Stamattina Stefano, un bambino di 12 anni, è caduto in un pozzo nel parco Coronini Cronberg di Gorizia, mentre era in compagnia degli amici del centro estivo al quale era iscritto. Inutile l'Intervento dei soccorritori e dei vigili del fuoco: Stefano è morto sul colpo, dopo aver fatto un volo di 30 metri. Il tragico episodio di cronaca nera è stato riportato poche ore fa da alcuni quotidiani locali e nazionali.
Una prima ricostruzione dei fatti
Secondo le testimonianze dei presenti, Stefano stava giocando alla caccia al tesoro insieme ai compagni del centro estivo, quando per cercare ulteriori indizi, sarebbe salito sulla copertura di un pozzo artificiale; la struttura ha ceduto e Stefano è sprofondato all'interno del pozzo, da un'altezza di 30 metri.
L'aggravante è stato il fatto che il pozzo era vacante e non ci fosse nulla al suo interno che ammortizzasse il colpo. I responsabili del centro estivo hanno allertato il 118, che è intervenuto nell'immediato insieme ai vigili del fuoco. Ma Stefano non ce l'ha fatta e i pompieri non hanno potuto far altro che estrarre il suo corpo privo di vita dal fondo del pozzo. Secondo alcuni quotidiani locali, il ragazzo era già deceduto quando sono arrivati i soccorsi, infatti quando i vigili del fuoco lo chiamavano per sollecitarlo non ha risposto. Sembra che il pozzo nel quale sia caduto Stefano non fosse una cavità naturale del terreno, bensì uno scavo verticale con mura alte 50 centimetri.
Le prime dichiarazioni
I genitori della vittima sono arrivati sul luogo dell'incidente all'una e mezza. Stefano aveva un fratello minore, ma ancora non è stato chiarito se quest'ultimo fosse con lui al parco o meno. Il sindaco di Gorizia, Rodolfo Ziberna (che è anche il Presidente della Fondazione che si occupa della gestione del parco) ha affermato che il pozzo era coperto da una struttura fissata in modo stabile e che ultimamente era stato controllato dagli addetti. "Non riusciamo a spiegarci come sia potuto accadere - ha raccontato con le lacrime agli occhi - Erano state adottate tutte le misure di sicurezza. La copertura del pozzo era fissata con quattro giunti su ogni lato. Da ciò che mi hanno detto, gli animatori del campo estivo avevano appoggiato sulla struttura la mappa della caccia al tesoro, per usarla come appoggio".

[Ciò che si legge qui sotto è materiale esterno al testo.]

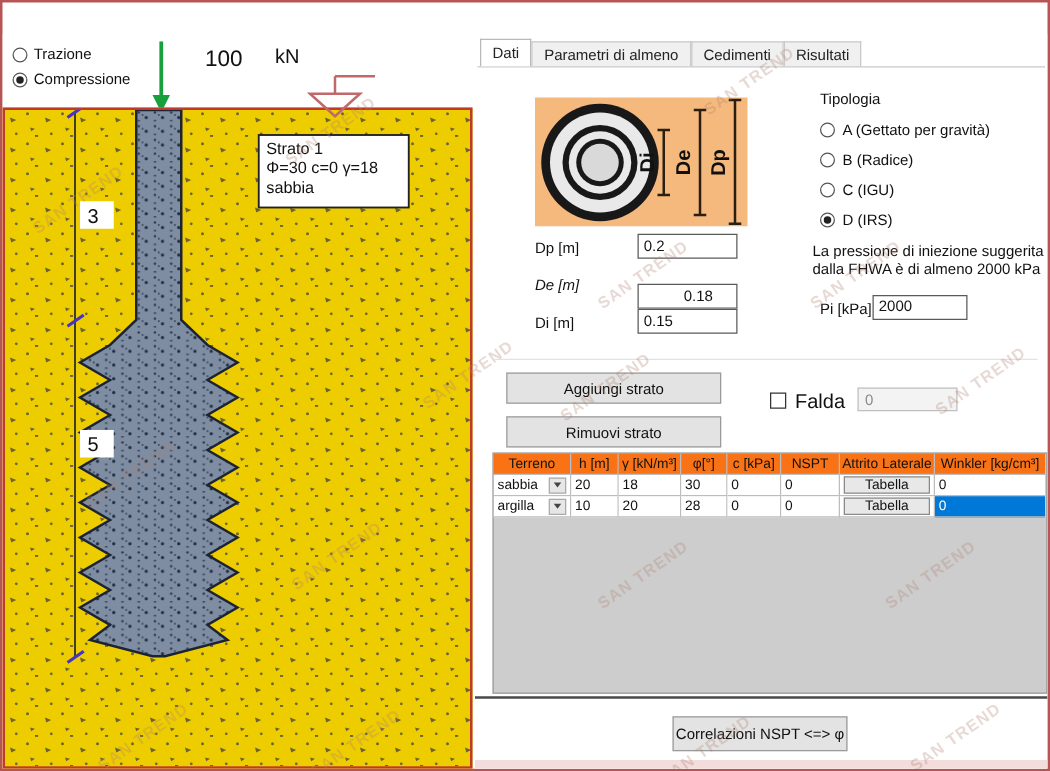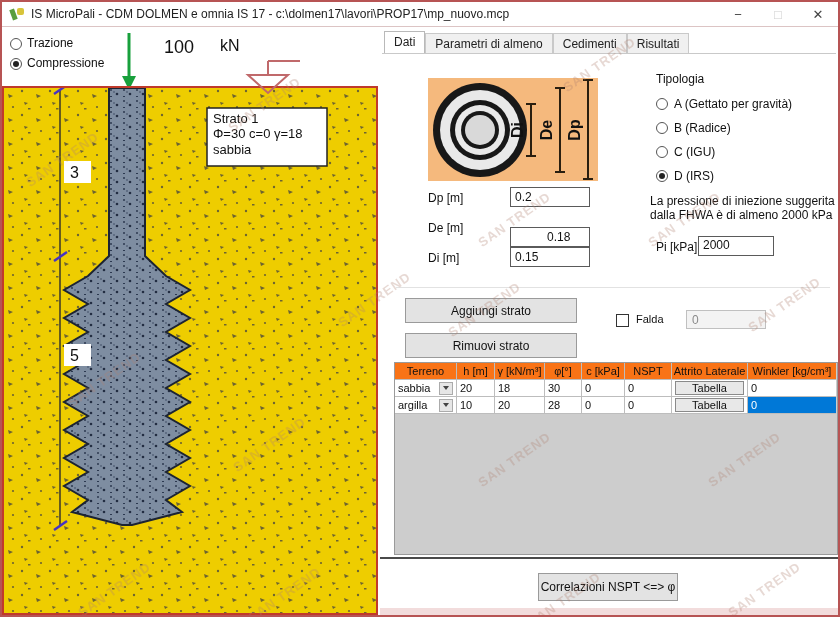"IS MicroPali - CDM DOLMEN" div.titlebar { html: <div> <div> <div></div> <div></div> </div> <div>IS MicroPali - CDM DOLMEN e omnia IS 17 - c:\dolmen17\lavori\PROP17\mp_nuovo.mcp</div> <div> <div>−</div> <div>□</div> <div>✕</div> </div> </div> -> none }
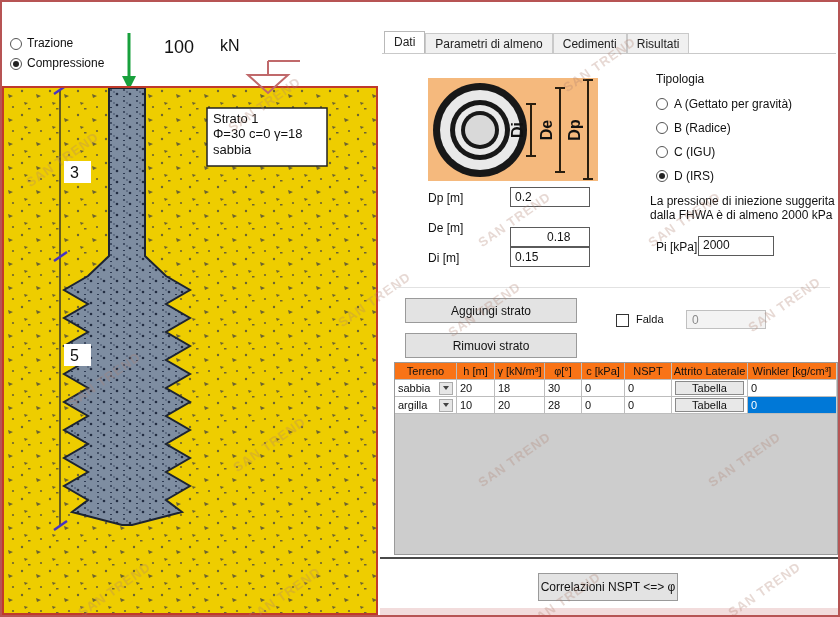"De [m]" div.fld-label { font-style: none -> italic }
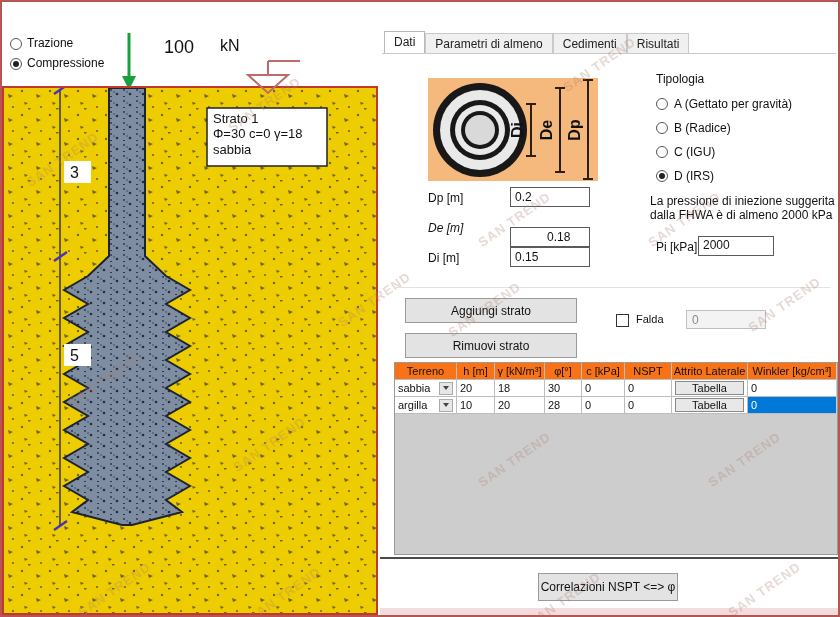"Falda" .falda-label { font-size: 11px -> 16px }
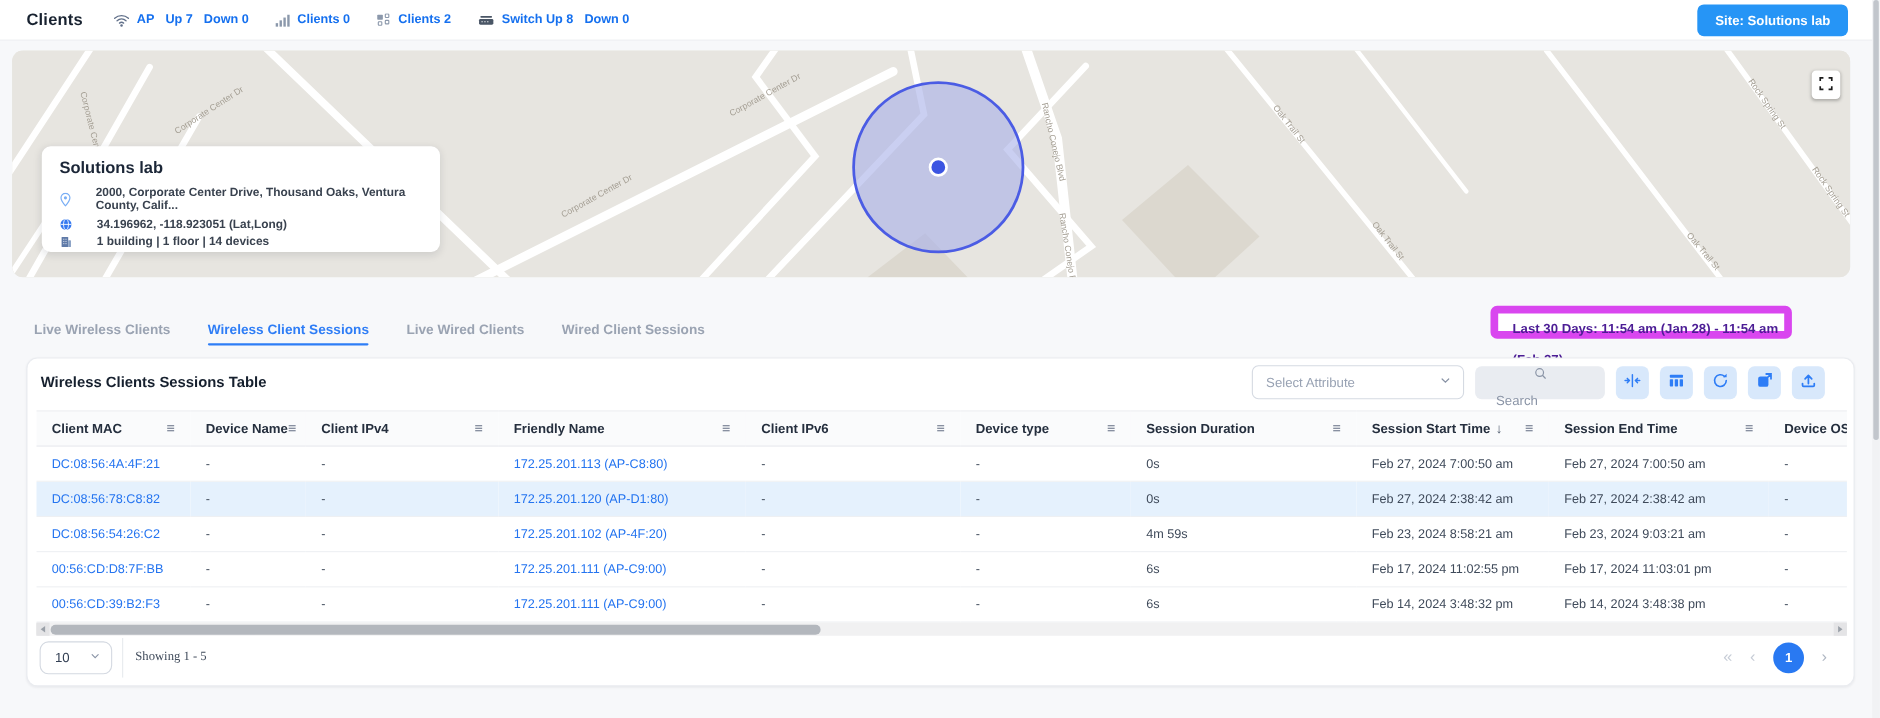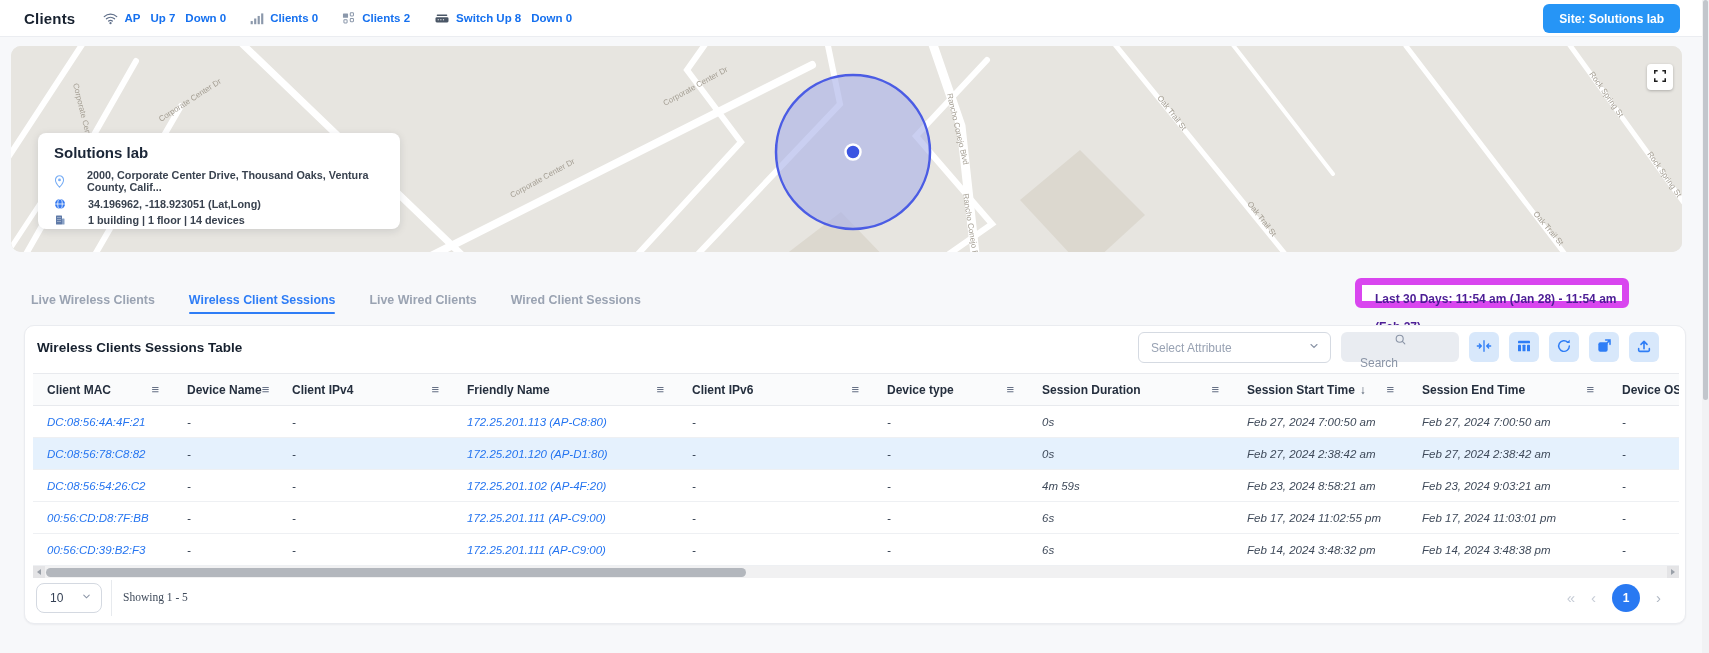"Select Attribute" .toolbar { align-items: flex-start -> center }
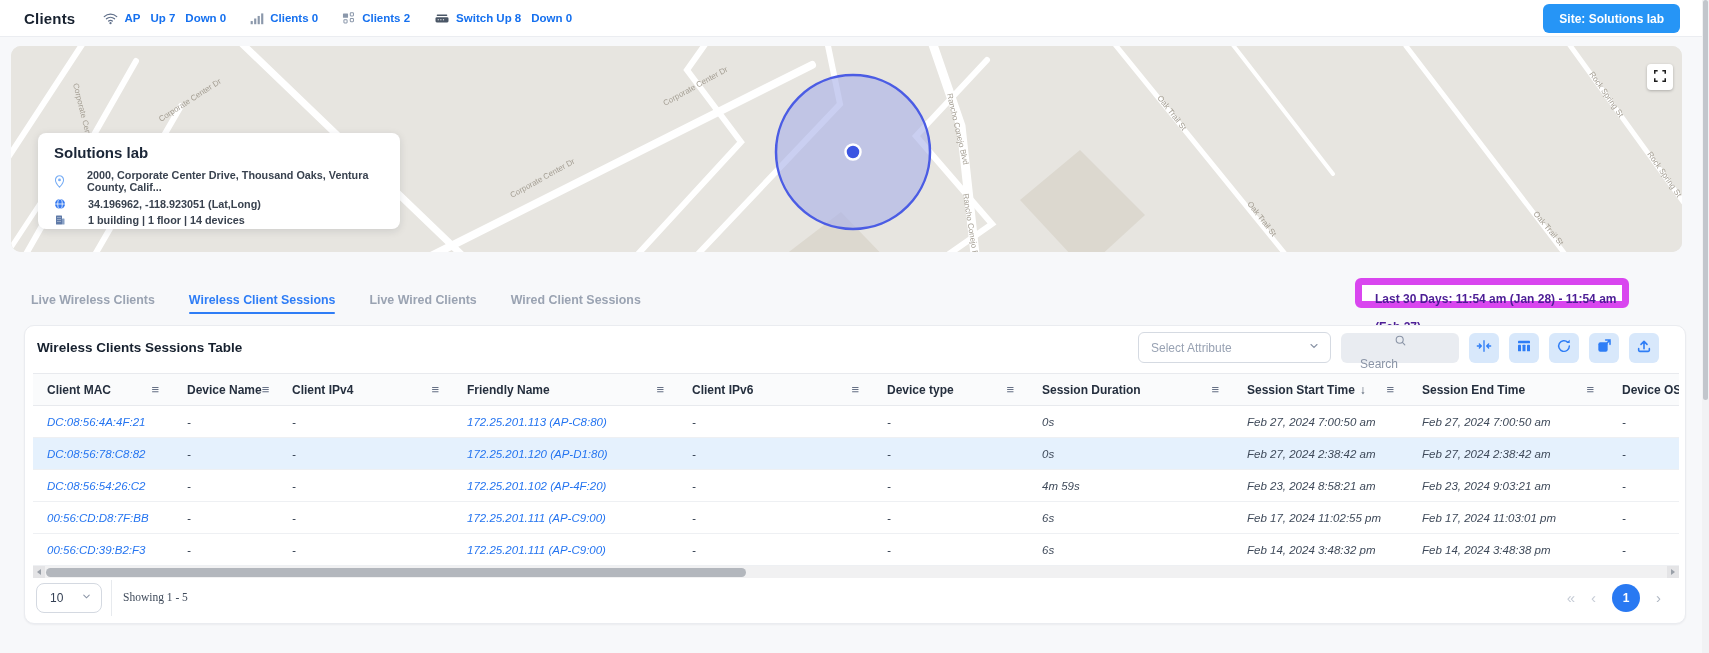"DC:08:56:4A:4F:21" td { font-style: italic -> none }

La zona del parco è sotto sequestro
La Procura di Gorizia ha messo sotto sequestro l'area del parco in cui è avvenuto l'incidente, disponendo delle transenne lungo il perimetro. Pare che il gruppo di cui la vittima faceva parte fosse formato da sette ragazzi (nel rispetto delle misure di prevenzione per il coronavirus) e che essi andassero settimanalmente in questo parco per svolgere le attività ricreative. È ancora da chiarire se stamattina i ragazzi del centro estivo stessero giocando alla caccia al tesoro classica oppure a un'attività di orientamento.